START Records provided
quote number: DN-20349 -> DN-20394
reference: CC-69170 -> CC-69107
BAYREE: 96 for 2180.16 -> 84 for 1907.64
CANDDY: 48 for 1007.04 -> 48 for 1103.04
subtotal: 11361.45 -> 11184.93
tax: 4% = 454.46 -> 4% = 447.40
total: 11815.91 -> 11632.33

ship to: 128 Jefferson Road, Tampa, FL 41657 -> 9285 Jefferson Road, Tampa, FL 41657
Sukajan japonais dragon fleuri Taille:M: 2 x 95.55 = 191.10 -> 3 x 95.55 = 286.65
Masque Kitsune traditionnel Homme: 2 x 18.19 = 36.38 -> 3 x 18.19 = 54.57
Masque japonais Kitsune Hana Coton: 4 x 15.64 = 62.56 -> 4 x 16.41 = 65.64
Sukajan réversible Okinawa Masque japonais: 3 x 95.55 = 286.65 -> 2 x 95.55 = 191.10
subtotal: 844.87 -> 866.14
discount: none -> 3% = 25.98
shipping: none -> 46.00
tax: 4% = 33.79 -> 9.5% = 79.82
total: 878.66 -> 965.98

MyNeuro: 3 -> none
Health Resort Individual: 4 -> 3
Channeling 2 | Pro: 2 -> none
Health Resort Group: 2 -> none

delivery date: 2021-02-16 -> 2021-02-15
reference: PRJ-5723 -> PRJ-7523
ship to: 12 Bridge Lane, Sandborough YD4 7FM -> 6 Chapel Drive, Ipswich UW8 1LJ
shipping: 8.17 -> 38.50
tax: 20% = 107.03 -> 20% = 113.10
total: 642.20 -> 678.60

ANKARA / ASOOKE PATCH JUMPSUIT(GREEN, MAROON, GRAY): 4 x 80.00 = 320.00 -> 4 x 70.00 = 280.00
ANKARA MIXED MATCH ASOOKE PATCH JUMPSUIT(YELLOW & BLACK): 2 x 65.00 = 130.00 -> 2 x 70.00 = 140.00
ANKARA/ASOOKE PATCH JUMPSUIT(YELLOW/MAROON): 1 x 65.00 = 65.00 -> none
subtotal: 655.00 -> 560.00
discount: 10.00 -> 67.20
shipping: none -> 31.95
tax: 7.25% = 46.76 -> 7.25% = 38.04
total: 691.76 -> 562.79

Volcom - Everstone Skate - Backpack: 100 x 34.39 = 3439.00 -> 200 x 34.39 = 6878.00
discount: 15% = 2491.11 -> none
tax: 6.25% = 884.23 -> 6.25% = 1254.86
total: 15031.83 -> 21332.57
END Records provided
Please write the listing out again, matching each line exactly.

Response to this exercise:
quote number: DN-20349 -> DN-20394
reference: CC-69170 -> CC-69107
BAYREE: 96 for 2180.16 -> 84 for 1907.64
CANDDY: 48 for 1007.04 -> 48 for 1103.04
subtotal: 11361.45 -> 11184.93
tax: 4% = 454.46 -> 4% = 447.40
total: 11815.91 -> 11632.33

ship to: 128 Jefferson Road, Tampa, FL 41657 -> 9285 Jefferson Road, Tampa, FL 41657
Sukajan japonais dragon fleuri Taille:M: 2 x 95.55 = 191.10 -> 3 x 95.55 = 286.65
Masque Kitsune traditionnel Homme: 2 x 18.19 = 36.38 -> 3 x 18.19 = 54.57
Masque japonais Kitsune Hana Coton: 4 x 15.64 = 62.56 -> 4 x 16.41 = 65.64
Sukajan réversible Okinawa Masque japonais: 3 x 95.55 = 286.65 -> 2 x 95.55 = 191.10
subtotal: 844.87 -> 866.14
discount: none -> 3% = 25.98
shipping: none -> 46.00
tax: 4% = 33.79 -> 9.5% = 79.82
total: 878.66 -> 965.98

MyNeuro: 3 -> none
Health Resort Individual: 4 -> 3
Channeling 2 | Pro: 2 -> none
Health Resort Group: 2 -> none

delivery date: 2021-02-16 -> 2021-02-15
reference: PRJ-5723 -> PRJ-7523
ship to: 12 Bridge Lane, Sandborough YD4 7FM -> 6 Chapel Drive, Ipswich UW8 1LJ
shipping: 8.17 -> 38.50
tax: 20% = 107.03 -> 20% = 113.10
total: 642.20 -> 678.60

ANKARA / ASOOKE PATCH JUMPSUIT(GREEN, MAROON, GRAY): 4 x 80.00 = 320.00 -> 4 x 70.00 = 280.00
ANKARA MIXED MATCH ASOOKE PATCH JUMPSUIT(YELLOW & BLACK): 2 x 65.00 = 130.00 -> 2 x 70.00 = 140.00
ANKARA/ASOOKE PATCH JUMPSUIT(YELLOW/MAROON): 1 x 65.00 = 65.00 -> none
subtotal: 655.00 -> 560.00
discount: 10.00 -> 67.20
shipping: none -> 31.95
tax: 7.25% = 46.76 -> 7.25% = 38.04
total: 691.76 -> 562.79

Volcom - Everstone Skate - Backpack: 100 x 34.39 = 3439.00 -> 200 x 34.39 = 6878.00
discount: 15% = 2491.11 -> none
tax: 6.25% = 884.23 -> 6.25% = 1254.86
total: 15031.83 -> 21332.57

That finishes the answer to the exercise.